Akash for MechCloud Academy

Posted on May 27

Understanding Kubernetes Architecture: A Beginner's Guide

#kubernetes

Kubernetes, often referred to as K8s, is a powerful open-source platform for automating the deployment, scaling, and management of containerized applications. Its architecture is designed as a distributed system, with components spread across multiple nodes to ensure scalability and reliability. This guide will break down the Kubernetes architecture, explaining its core components and how they work together to manage containerized workloads effectively.

If you're looking to:

Understand the structure of a Kubernetes cluster
Learn about the roles of control plane and worker nodes
Explore how Kubernetes components interact
Gain insights into the workflows driving Kubernetes

This guide is for you. Let’s dive into the architecture of Kubernetes and make it simple to grasp.

What is Kubernetes Architecture?

Kubernetes operates as a distributed system, meaning it runs across multiple servers (virtual machines or bare-metal) that form a Kubernetes cluster. A cluster consists of two main types of nodes:

Control Plane Nodes: Responsible for managing the cluster and orchestrating containers.
Worker Nodes: Responsible for running the containerized applications.

The following sections will explore the components of each node type and their roles in the cluster.

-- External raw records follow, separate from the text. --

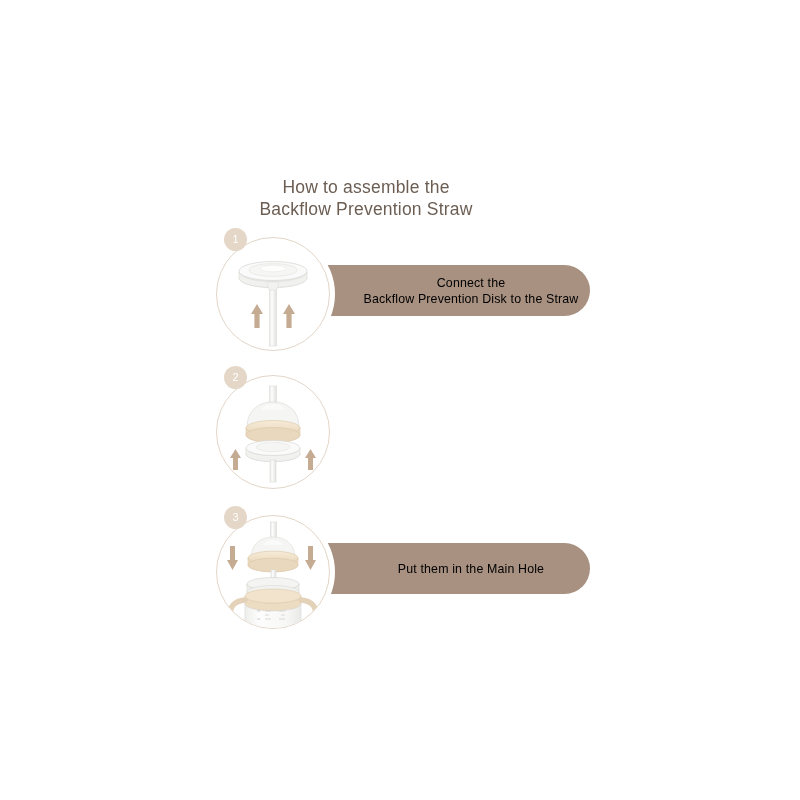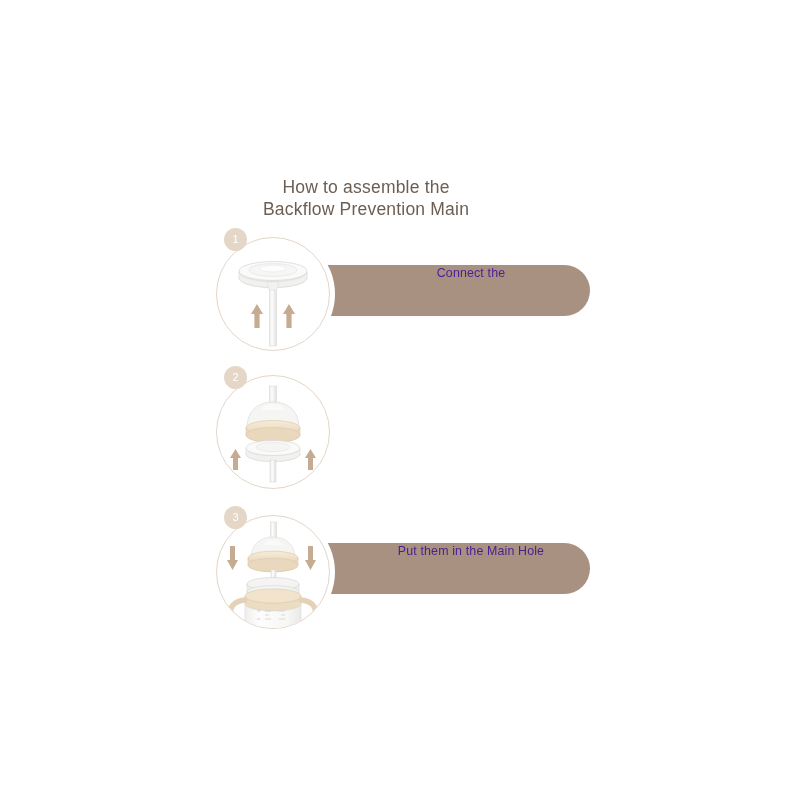--- a/index.html
+++ b/index.html
@@ -110,7 +110,7 @@
 
   <div class="title-block">
     <span class="title-line">How to assemble the</span>
-    <span class="title-line">Backflow Prevention Main</span>
+    <span class="title-line">Backflow Prevention Straw</span>
   </div>
 
   <div class="step" id="step-1">

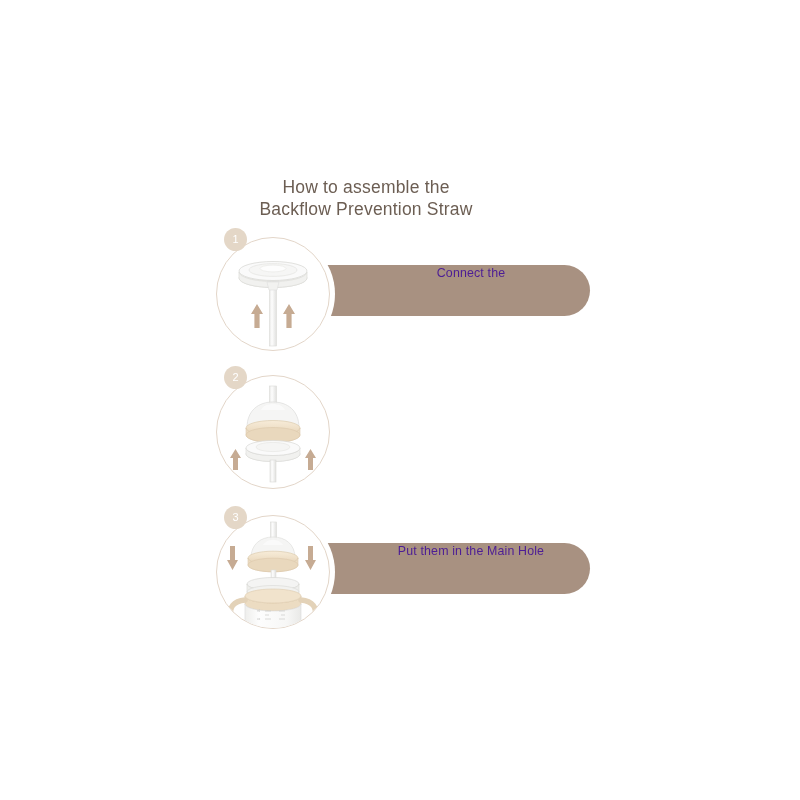--- a/index.html
+++ b/index.html
@@ -56,9 +56,9 @@
     height: 51px;
     background: #a89181;
     border-radius: 26px;
-    color: #4c1d95;
+    color: #000000;
     display: flex;
-    align-items: flex-start;
+    align-items: center;
     justify-content: center;
     text-align: center;
     font-size: 12.4px;

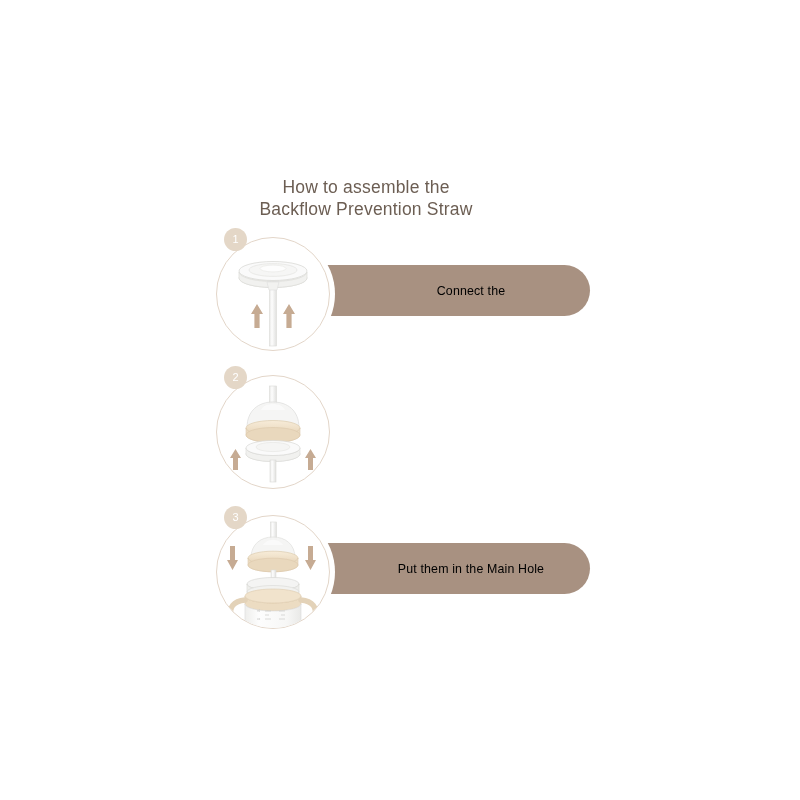--- a/index.html
+++ b/index.html
@@ -118,6 +118,7 @@
     <div class="banner">
       <span class="banner-inner">
         <span class="banner-line">Connect the</span>
+        <span class="banner-line">Backflow Prevention Disk to the Straw</span>
       </span>
     </div>
 

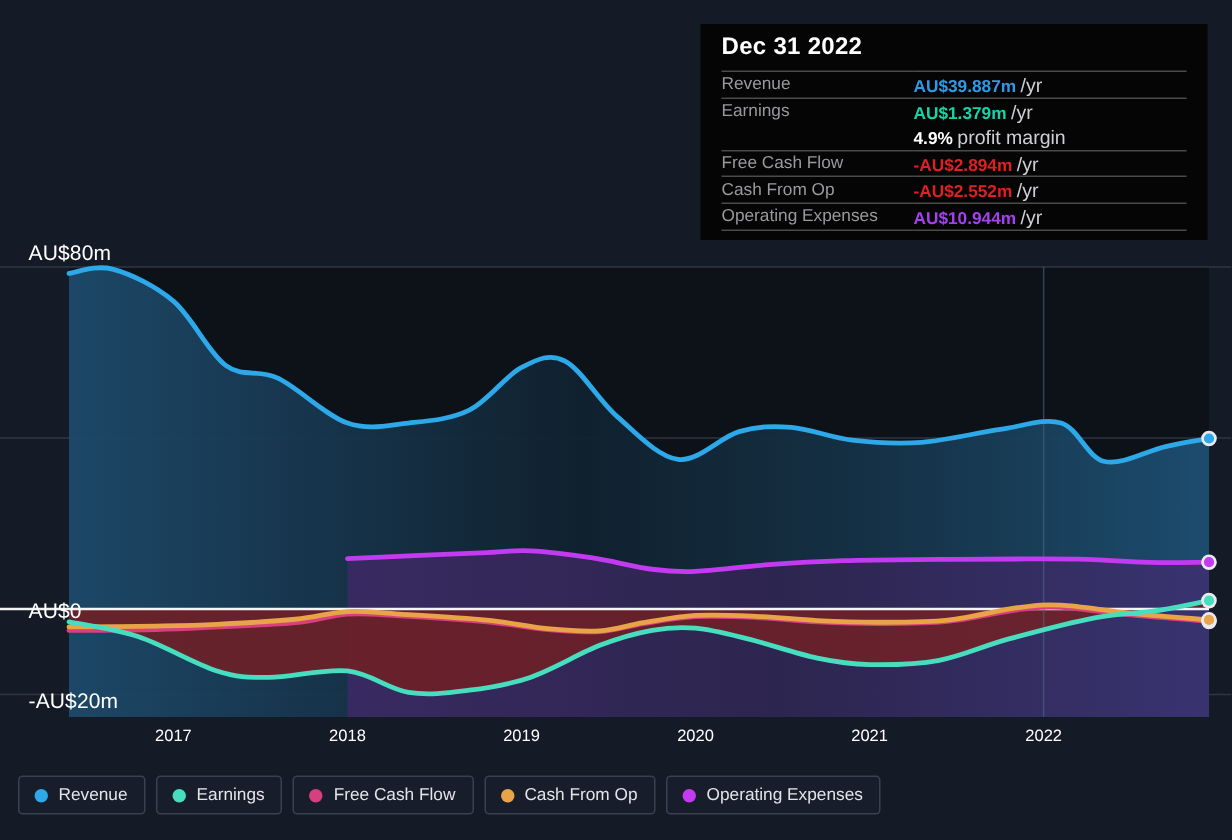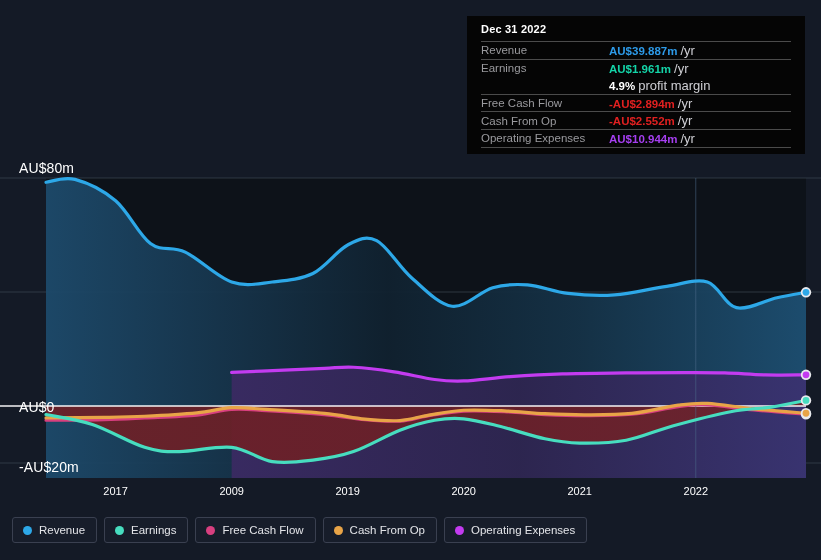--- a/index.html
+++ b/index.html
@@ -65,7 +65,7 @@
     z-index: 20;
   }
   #tooltip .tt-date {
-    font-size: 11px;
+    font-size: 16px;
     font-weight: bold;
     color: #ffffff;
     padding-bottom: 6px;

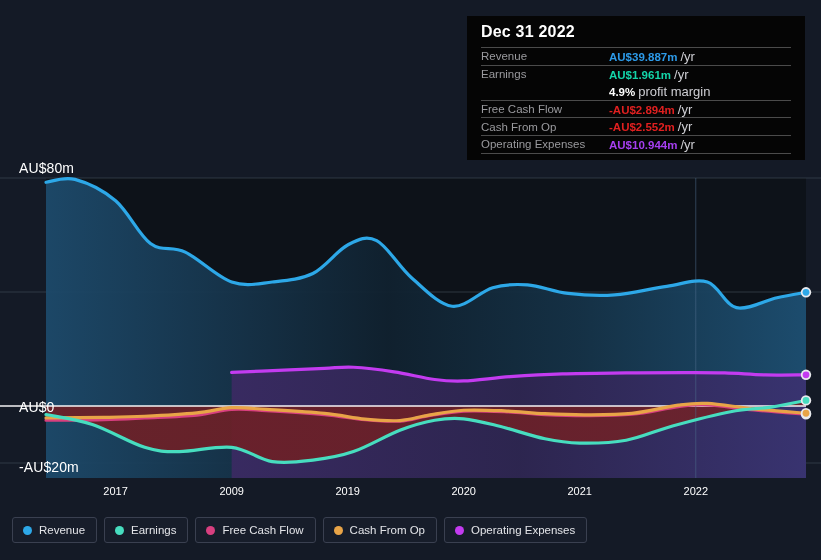--- a/index.html
+++ b/index.html
@@ -200,7 +200,7 @@
           </tr>
           <tr>
             <td class="tt-key">Earnings</td>
-            <td class="tt-val" style="color: rgb(20, 212, 168);"><span>AU$1.961m</span><span class="tt-unit">/yr</span></td>
+            <td class="tt-val" style="color: rgb(20, 212, 168);"><span>AU$1.379m</span><span class="tt-unit">/yr</span></td>
           </tr>
           <tr class="no-rule">
             <td class="tt-key"></td>

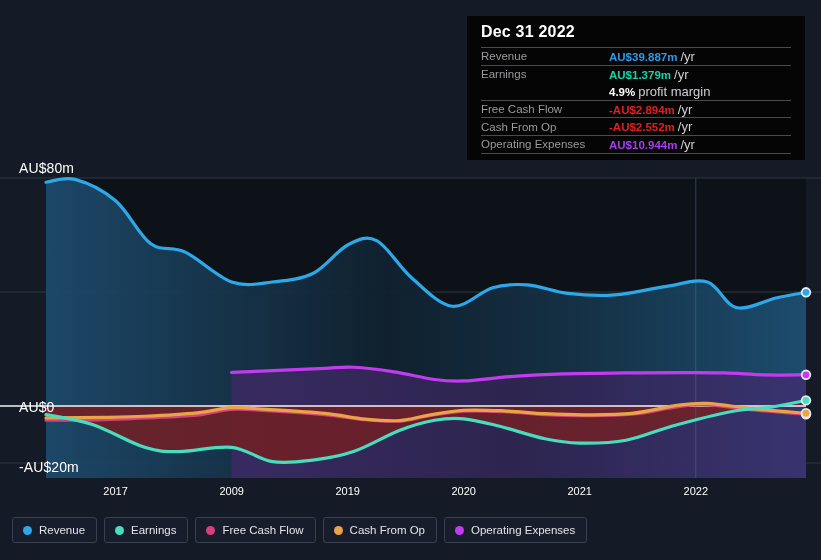--- a/index.html
+++ b/index.html
@@ -183,7 +183,7 @@
 
   <div id="x-axis">
       <div class="x-label" style="left: 115.618px;">2017</div>
-      <div class="x-label" style="left: 231.649px;">2009</div>
+      <div class="x-label" style="left: 231.649px;">2018</div>
       <div class="x-label" style="left: 347.679px;">2019</div>
       <div class="x-label" style="left: 463.71px;">2020</div>
       <div class="x-label" style="left: 579.74px;">2021</div>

Kubernetes Control Plane Components

The control plane is the brain of the Kubernetes cluster, managing its overall state and orchestrating workloads. It consists of several key components that work together to maintain the desired state of the cluster.

1. kube-apiserver

The kube-apiserver is the central hub of the Kubernetes cluster, exposing the Kubernetes API. It acts as the primary interface for all communication within the cluster, handling requests from users, CLI tools like kubectl, and other components.

Key responsibilities of the kube-apiserver:

API Management: Exposes RESTful and gRPC APIs for cluster operations, supporting multiple API versions for compatibility.
Authentication and Authorization: Validates users and components using mechanisms like client certificates, bearer tokens, or RBAC policies.
Request Processing: Validates and processes API requests for Kubernetes objects (e.g., pods, services).
Coordination: Facilitates communication between control plane and worker node components.
Watch Mechanism: Allows components to monitor resource changes in real-time.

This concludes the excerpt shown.